[PROVIDED INFORMATION]

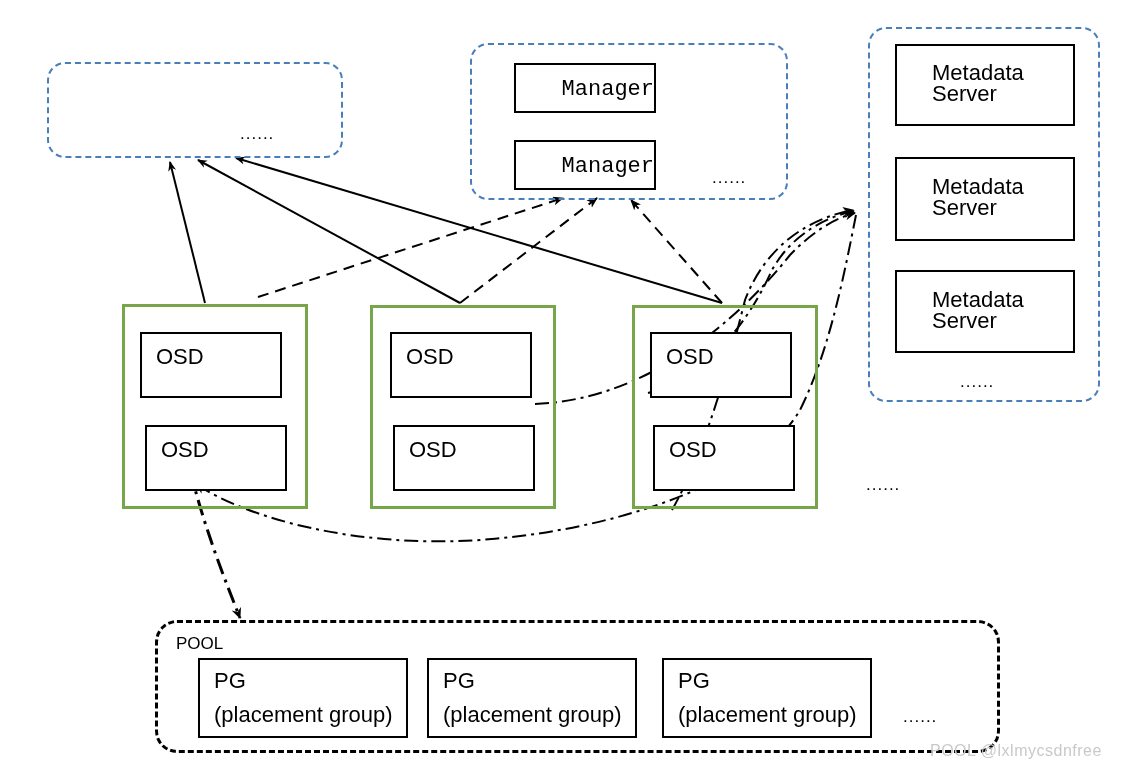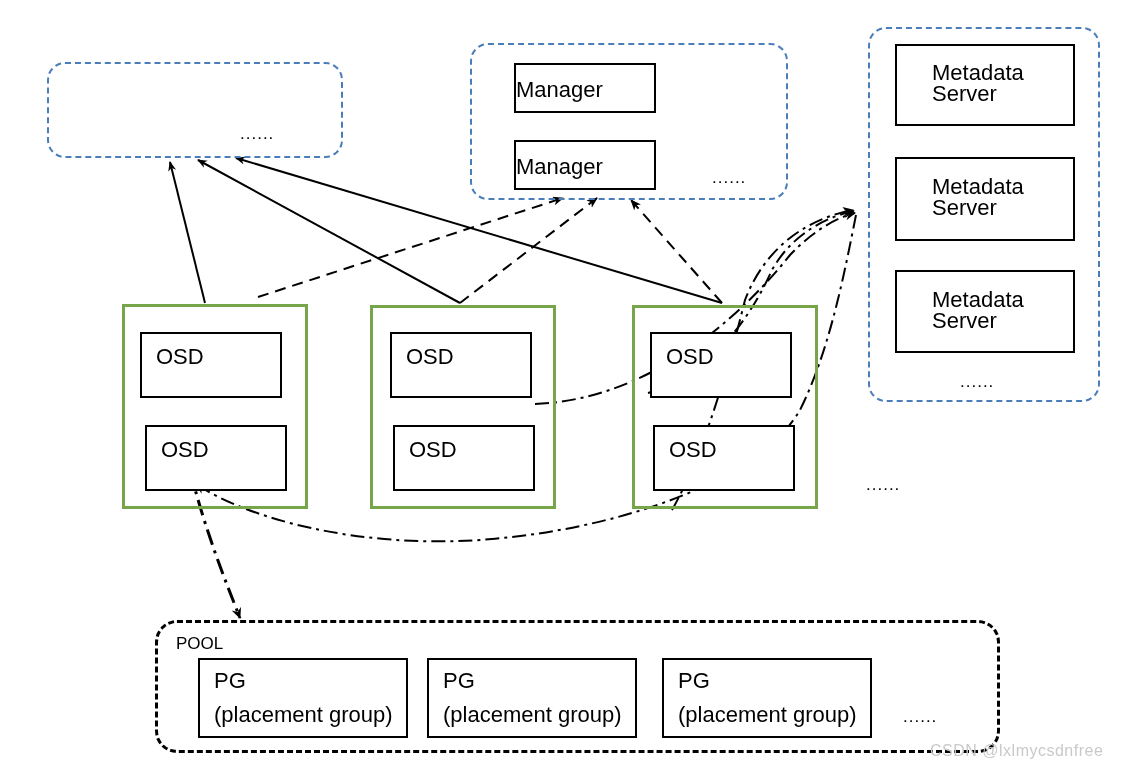"Manager" .label-center { font-family: none -> Liberation Mono, monospace; text-align: left -> right }
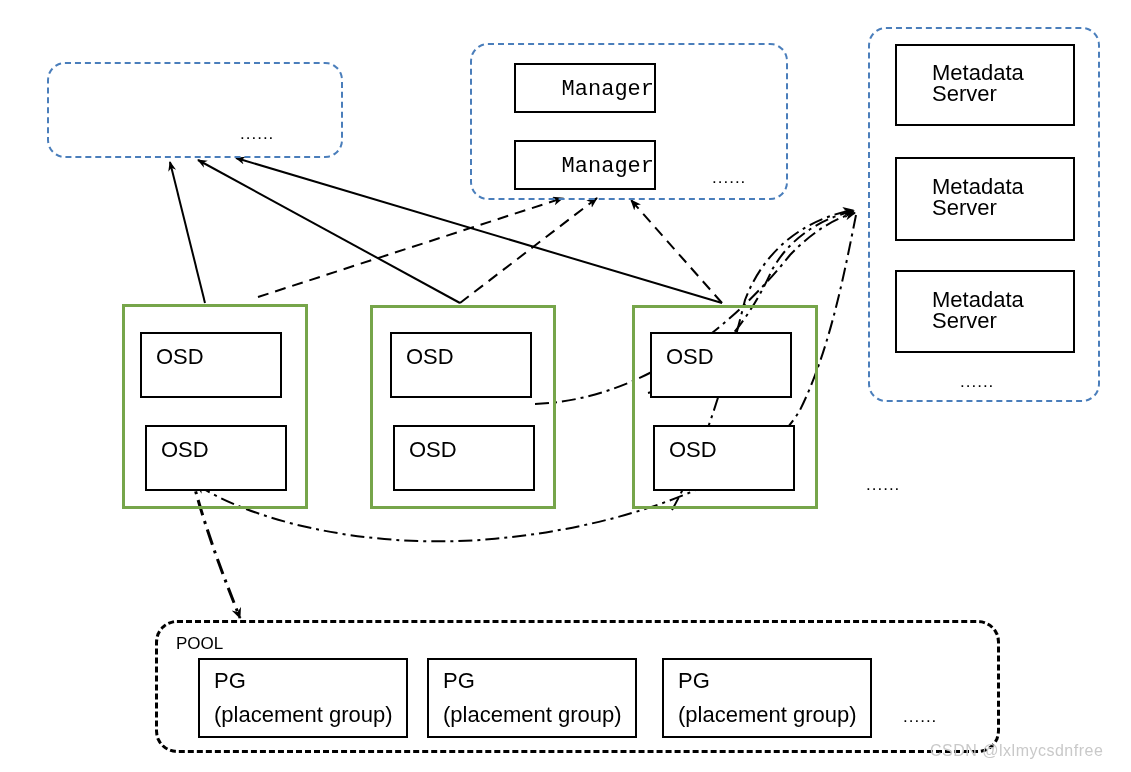"CSDN @lxlmycsdnfree" div.watermark { text: CSDN -> POOL }
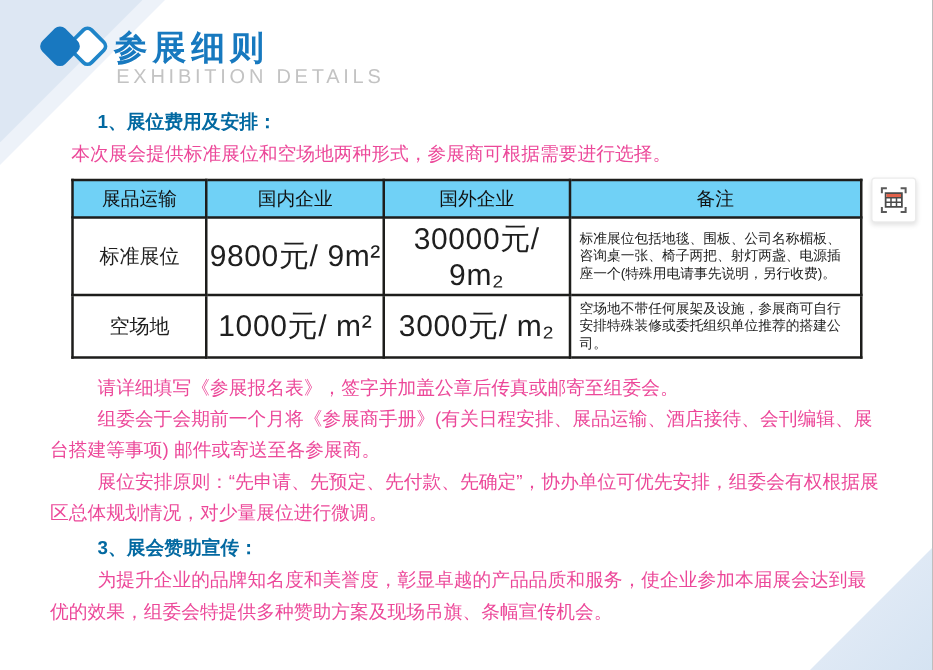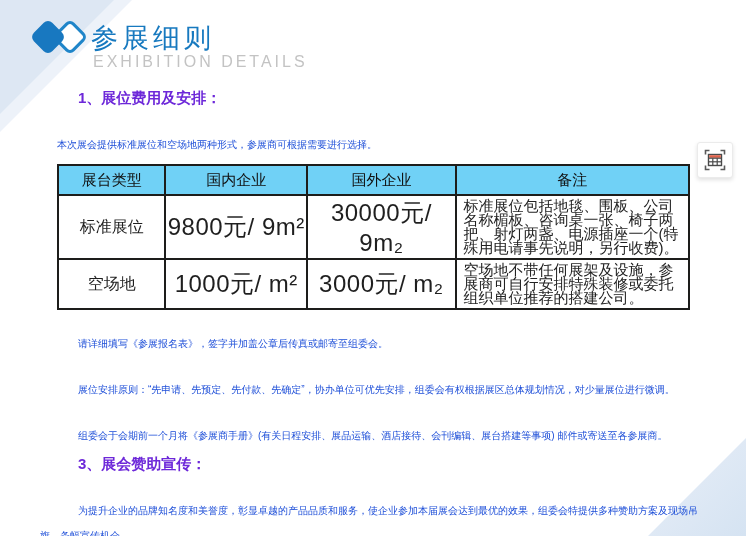"参展细则" .page-title { font-weight: normal -> bold }
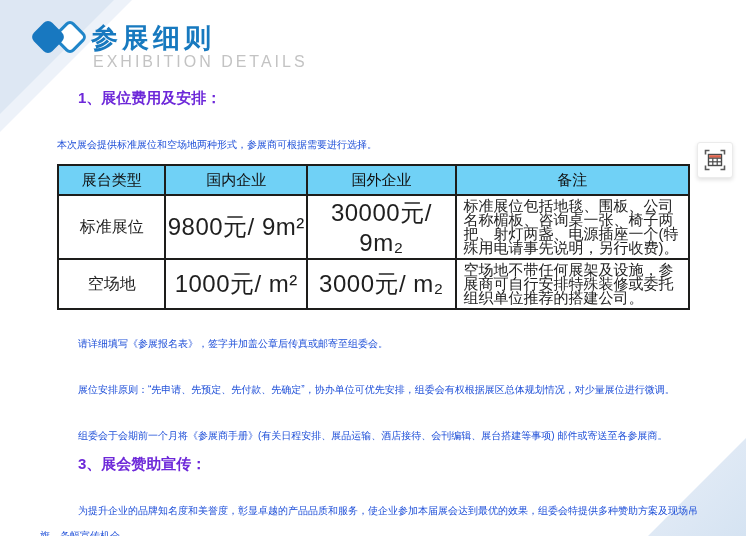"1、展位费用及安排：" .sec-heading { color: #6d28d9 -> #0369a1 }
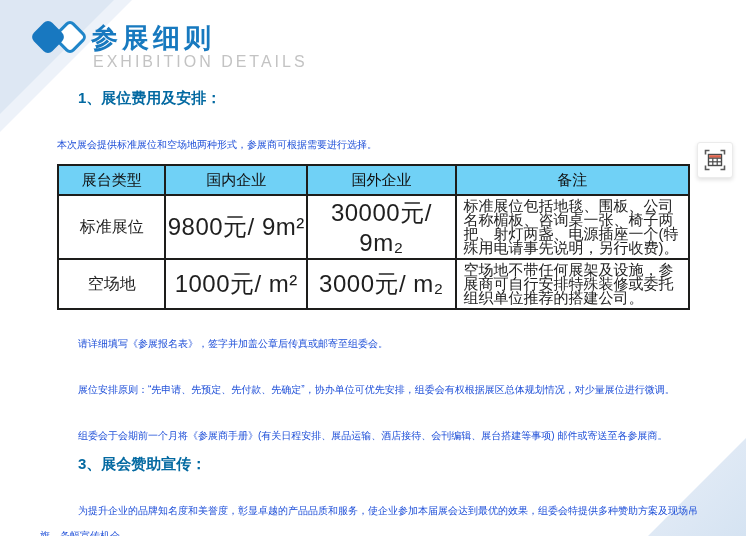"本次展会提供标准展位和空场地两种形式，参展商可根据需要进行选择。" .para { color: #1d4ed8 -> #ec4899; font-size: 10px -> 15px; margin-top: 21px -> none }
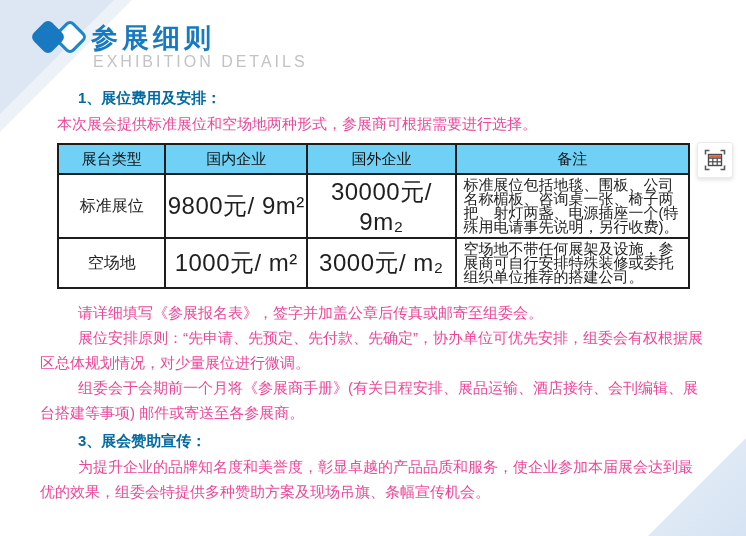"展台类型" th { text: 台类型 -> 品运输 }
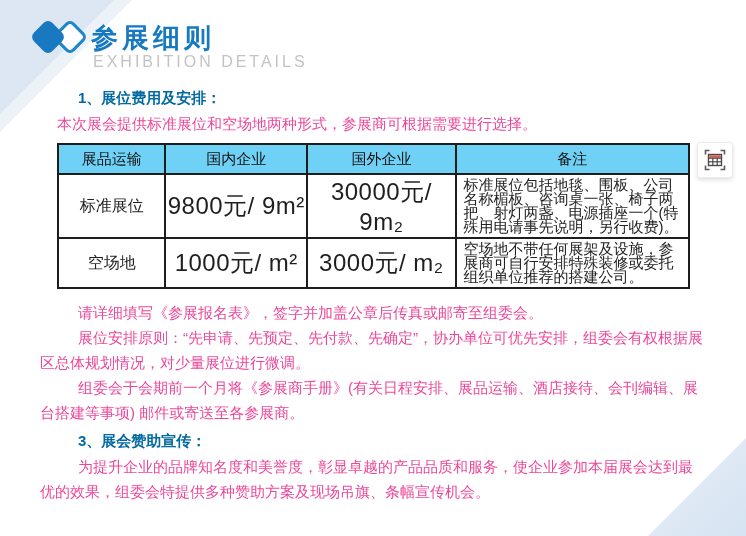"标准展位包括地毯、围板、公司名称楣板、咨询桌一张、椅子两把、射灯两盏、电源插座一" .cell-remark { font-size: 15px -> 11px }
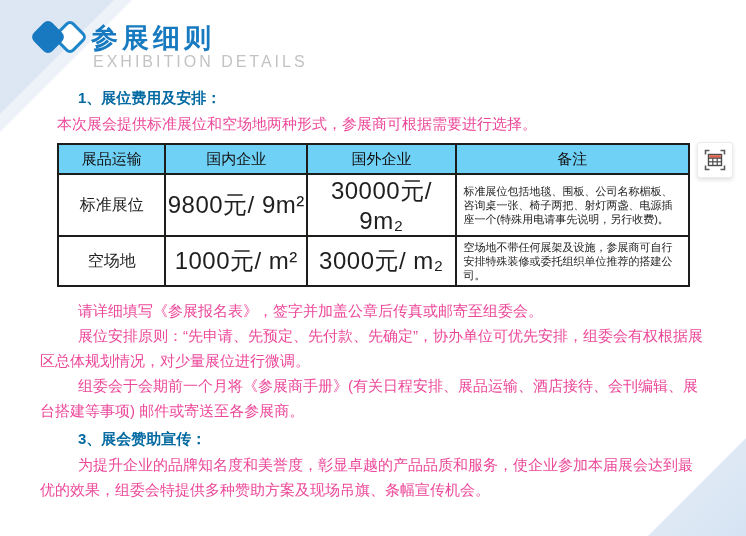"展位安排原则：“先申请、先预定、先付款、先确定”，协办单位可优先安排，组委会有权" div.para { order: before "组委会于会期前一个月将《参展商手册》(有关日程安排、展品运输、酒店接待、会刊编辑" -> after "组委会于会期前一个月将《参展商手册》(有关日程安排、展品运输、酒店接待、会刊编辑" }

[/PROVIDED INFORMATION]

All records should be output exactly, with the pictures left out.

"Manager" .label-center { font-family: none -> Liberation Mono, monospace; text-align: left -> right }
"CSDN @lxlmycsdnfree" div.watermark { text: CSDN -> POOL }
"参展细则" .page-title { font-weight: normal -> bold }
"1、展位费用及安排：" .sec-heading { color: #6d28d9 -> #0369a1 }
"本次展会提供标准展位和空场地两种形式，参展商可根据需要进行选择。" .para { color: #1d4ed8 -> #ec4899; font-size: 10px -> 15px; margin-top: 21px -> none }
"展台类型" th { text: 台类型 -> 品运输 }
"标准展位包括地毯、围板、公司名称楣板、咨询桌一张、椅子两把、射灯两盏、电源插座一" .cell-remark { font-size: 15px -> 11px }
"展位安排原则：“先申请、先预定、先付款、先确定”，协办单位可优先安排，组委会有权" div.para { order: before "组委会于会期前一个月将《参展商手册》(有关日程安排、展品运输、酒店接待、会刊编辑" -> after "组委会于会期前一个月将《参展商手册》(有关日程安排、展品运输、酒店接待、会刊编辑" }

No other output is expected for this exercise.